Human usually want to distance themselves from nature and distinguish themselves from animals. Interestingly enough, when it comes to LGBT civil rights, opponents are suddenly in a rush to get back to our roots in the jungles and on the savannahs, arguing that we should not grant equal rights to gays and lesbians because homosexuality is “unnatural” or “against nature.” (Ironically, many of these same people will argue that we have no roots in nature when it comes to the issue of teaching evolution in public school science classes…but that’s another story.)
For example, the American Society for the Defense of Tradition, Family and Property – a nonprofit organization with its national headquarters in Spring Grove, PA (a mere 12 miles from the site of the aforementioned “other story”) – lists as number 2 in its “Top Ten Reasons Why Homosexual Marriage Is Harmful and Must Be Opposed” that “It Violates Natural Law.” “Marriage is not just any relationship between human beings,” their flyer states. “It is a relationship rooted in human nature and thus governed by natural law…A man and a woman wanting to marry may be different in their characteristics: one may be black, the other white; one rich, the other poor; or one tall, the other short. None of these differences are insurmountable obstacles to marriage. The two individuals are still man and woman, and thus the requirements of nature are respected. Same-sex ‘marriage’ opposes nature.”
The Associated Press recently reported on a male-male penguin couple that are raising an abandoned chick as their own at the Bremerhaven Zoo in Germany. This pair is one of three male-male pairs of penguins at that zoo alone that have attempted to mate with each other.
This is not the first story I have heard about homosexual behavior in animals, so I clicked on a few of the related stories to find out more. Turns out that in 2006, the Natural History Museum in Oslo, Norway, opened a year-long exhibit entitled “Against Nature?” that focused on this subject.
According to an exhibition statement, “Homosexuality is a common and widespread phenomenon in the animal world. Not only short-lived sexual relationships, but even long lasting partnerships; partnerships that may last a lifetime.” Homosexual behavior has been observed in 1,500 species and is well document in 500 of these, including giraffes, various types of apes, right whales, flamingos, black swans, walruses, dolphins, and many others. The exhibit said that although this phenomenon has often been dismissed because it does not lead directly to species continuation, homosexuality may be evolutionarily adaptive in some instances – for example, ape species that use homosexual contact to form vital bonds within the tribe that are necessary if they are later to find a reproductive partner, or flamingo pairs that are able to defend a much larger territory with two adult males than a male-female pair could, making more resources available to the chicks they are raising and allowing them to support a larger number of young.
So why haven’t most people ever heard of this?
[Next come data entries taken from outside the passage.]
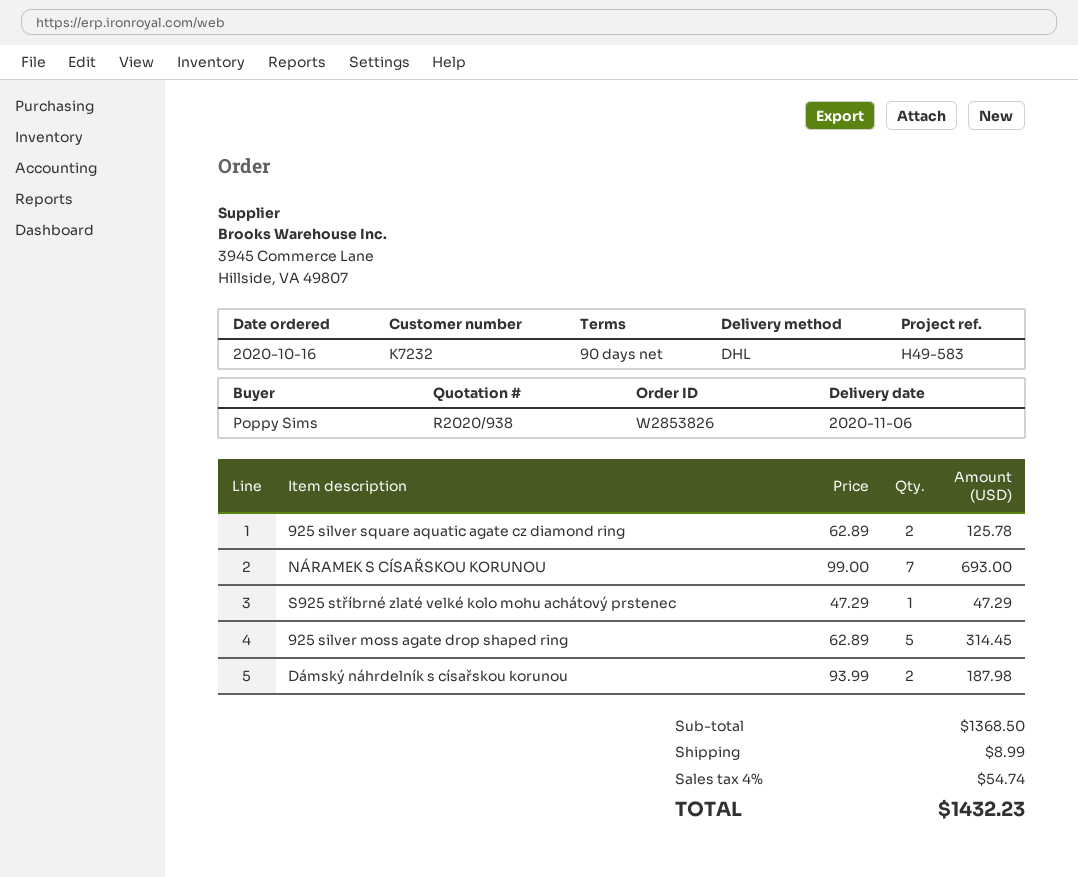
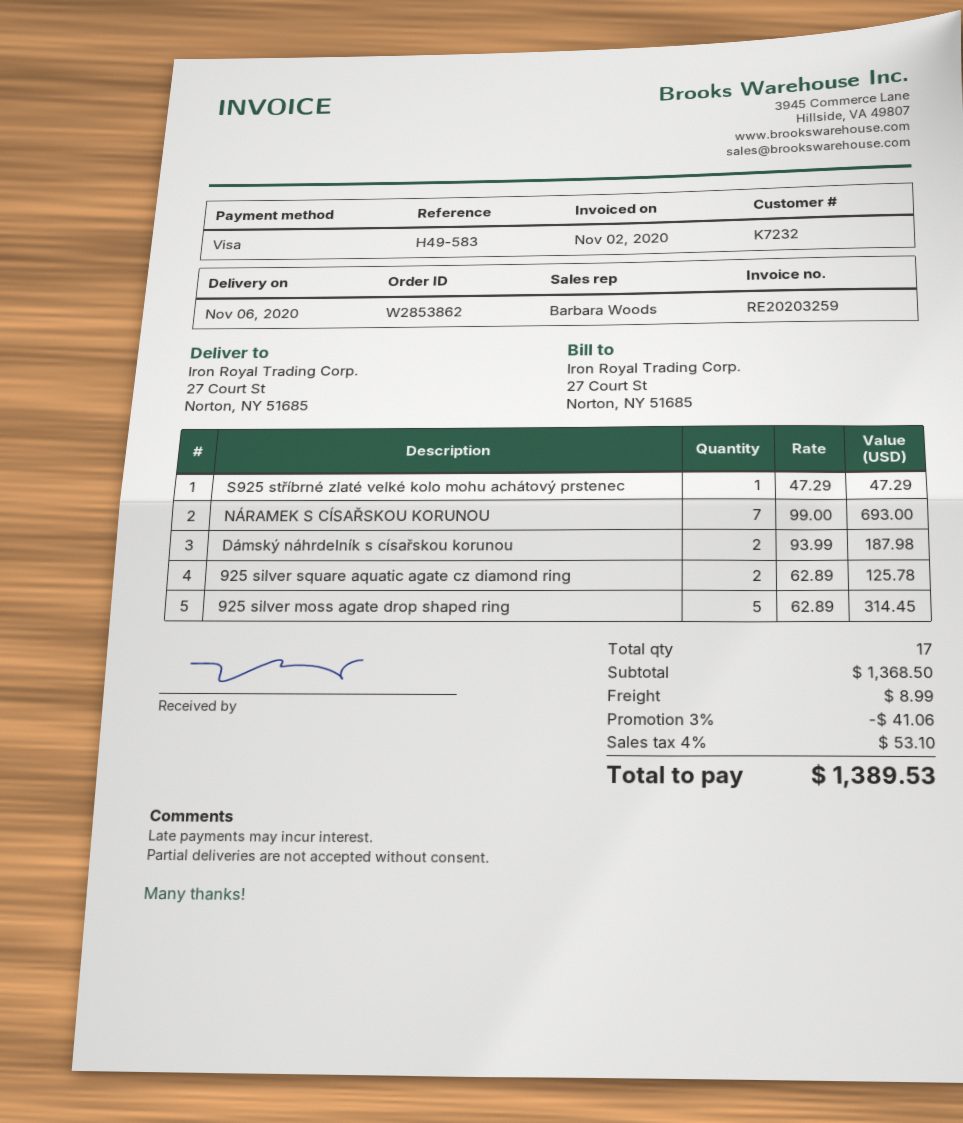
order number: W2853826 -> W2853862
discount: none -> 3% = 41.06
tax: 4% = 54.74 -> 4% = 53.10
total: 1432.23 -> 1389.53

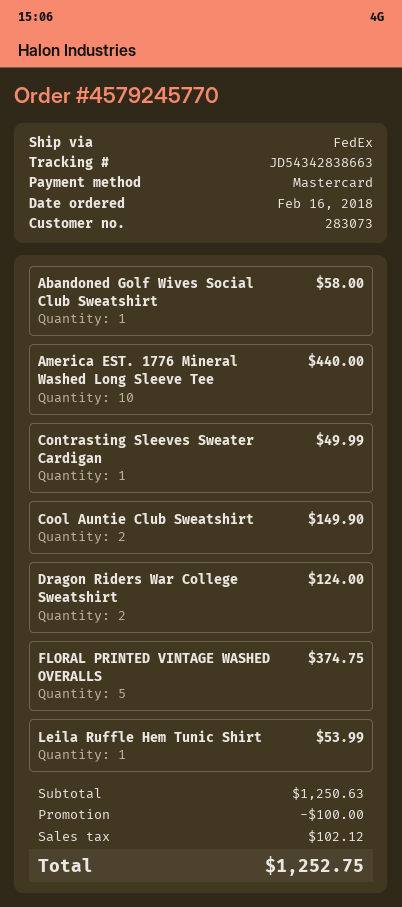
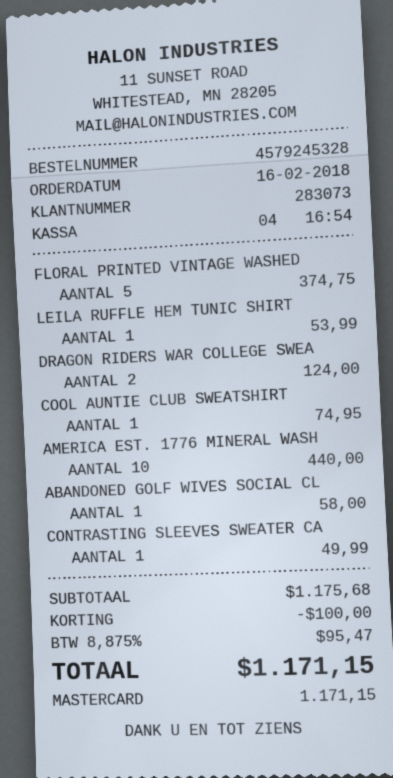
order number: 4579245770 -> 4579245328
Cool Auntie Club Sweatshirt: 2 for 149.90 -> 1 for 74.95
subtotal: 1250.63 -> 1175.68
tax: 102.12 -> 95.47
total: 1252.75 -> 1171.15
Apparently researchers are reluctant to engage in focused study or publicize research on this topic because of the negative reactions they know will be forthcoming from anti-gay groups. Linda Wolfe, chair of the Department of Anthropology at East Carolina University, told LifeScience that she has even been offered data by other researchers who didn’t want to publish it under their own names.
Of course, human beings have civil rights that do not apply to the animal kingdom (how can you have freedom of speech if you do not have a spoken language?), and the LGBT community is every bit as entitled to them as the rest of us…but if you insist on bringing up the animal kingdom, well, you’re barking up the wrong tree.